:: Task inputs

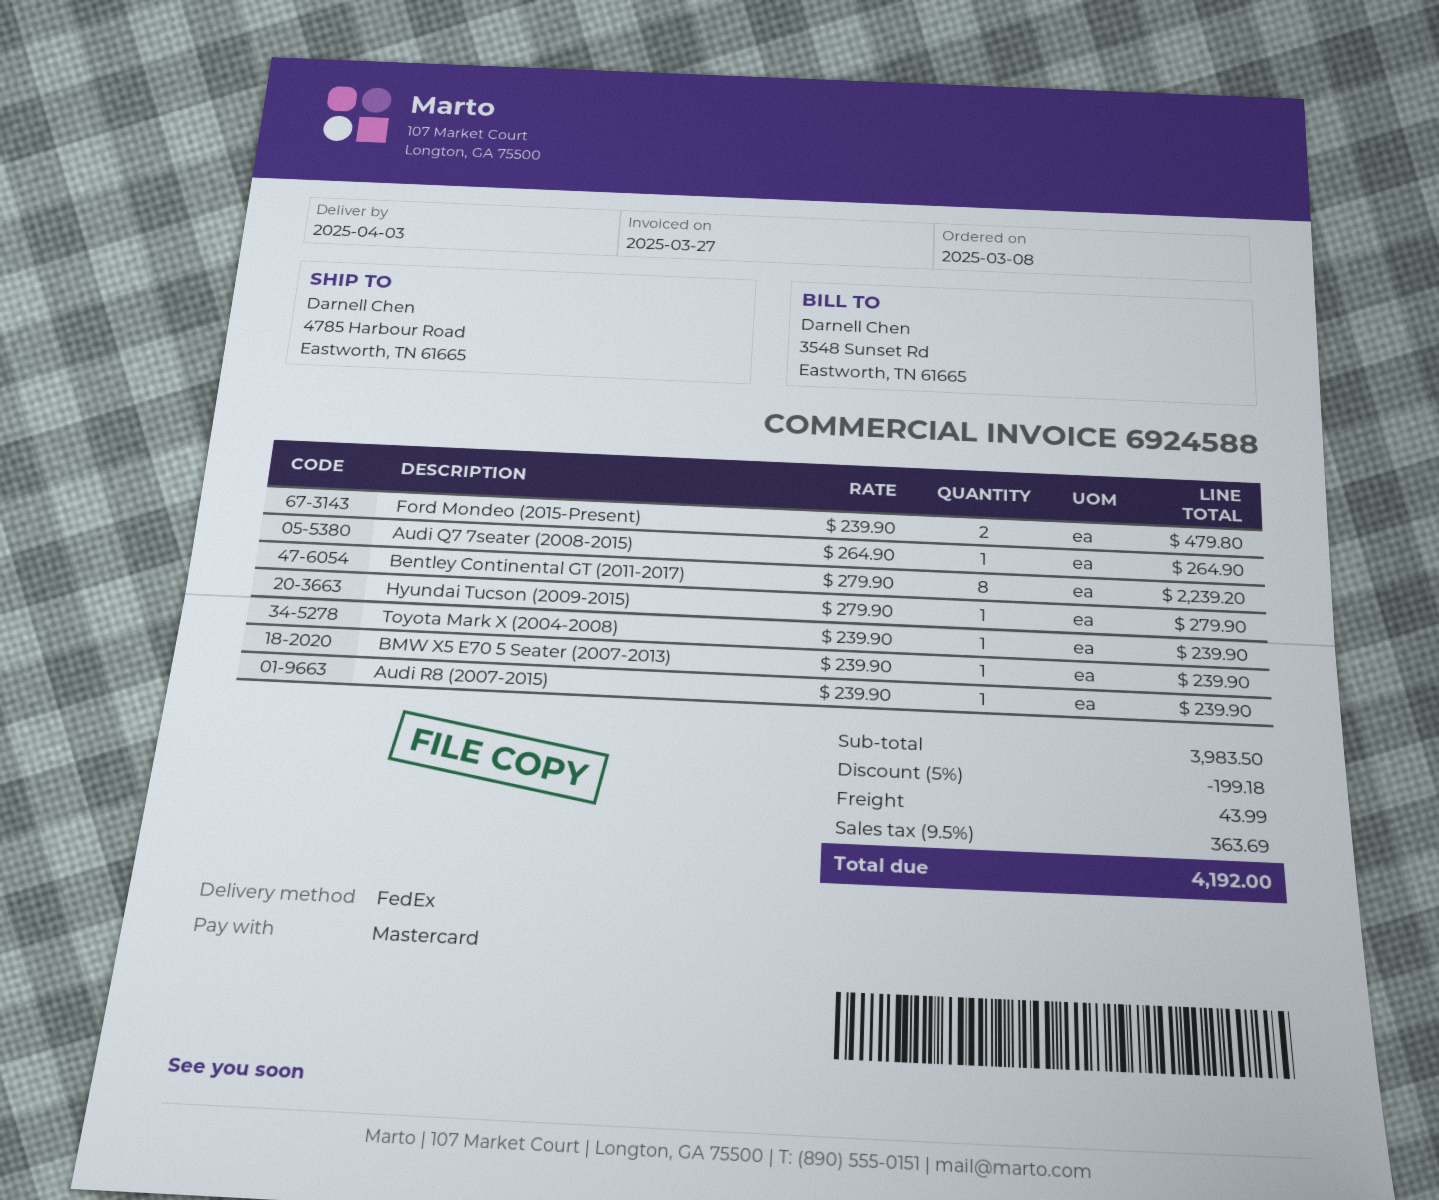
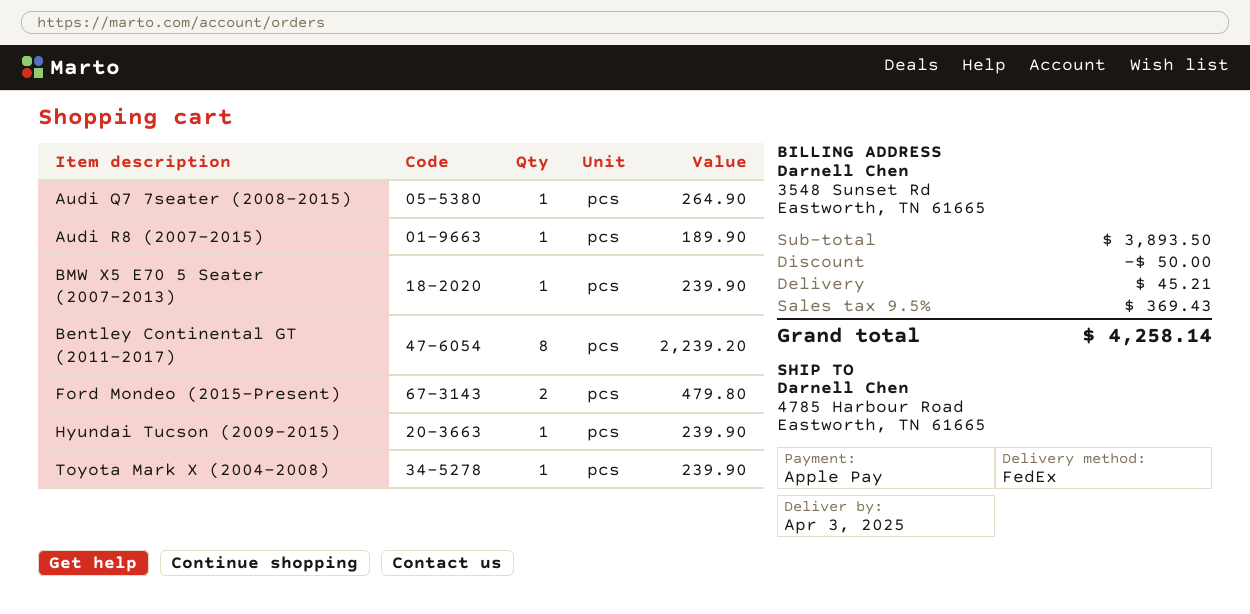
payment method: Mastercard -> Apple Pay
Hyundai Tucson (2009-2015): 1 for 279.90 -> 1 for 239.90
Audi R8 (2007-2015): 1 for 239.90 -> 1 for 189.90
subtotal: 3983.50 -> 3893.50
discount: 199.18 -> 50.00
shipping: 43.99 -> 45.21
tax: 9.5% = 363.69 -> 9.5% = 369.43
total: 4192.00 -> 4258.14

::::

→ What you will do
Word for word, reproduce all the data, but not the pictures.

→ Task response
payment method: Mastercard -> Apple Pay
Hyundai Tucson (2009-2015): 1 for 279.90 -> 1 for 239.90
Audi R8 (2007-2015): 1 for 239.90 -> 1 for 189.90
subtotal: 3983.50 -> 3893.50
discount: 199.18 -> 50.00
shipping: 43.99 -> 45.21
tax: 9.5% = 363.69 -> 9.5% = 369.43
total: 4192.00 -> 4258.14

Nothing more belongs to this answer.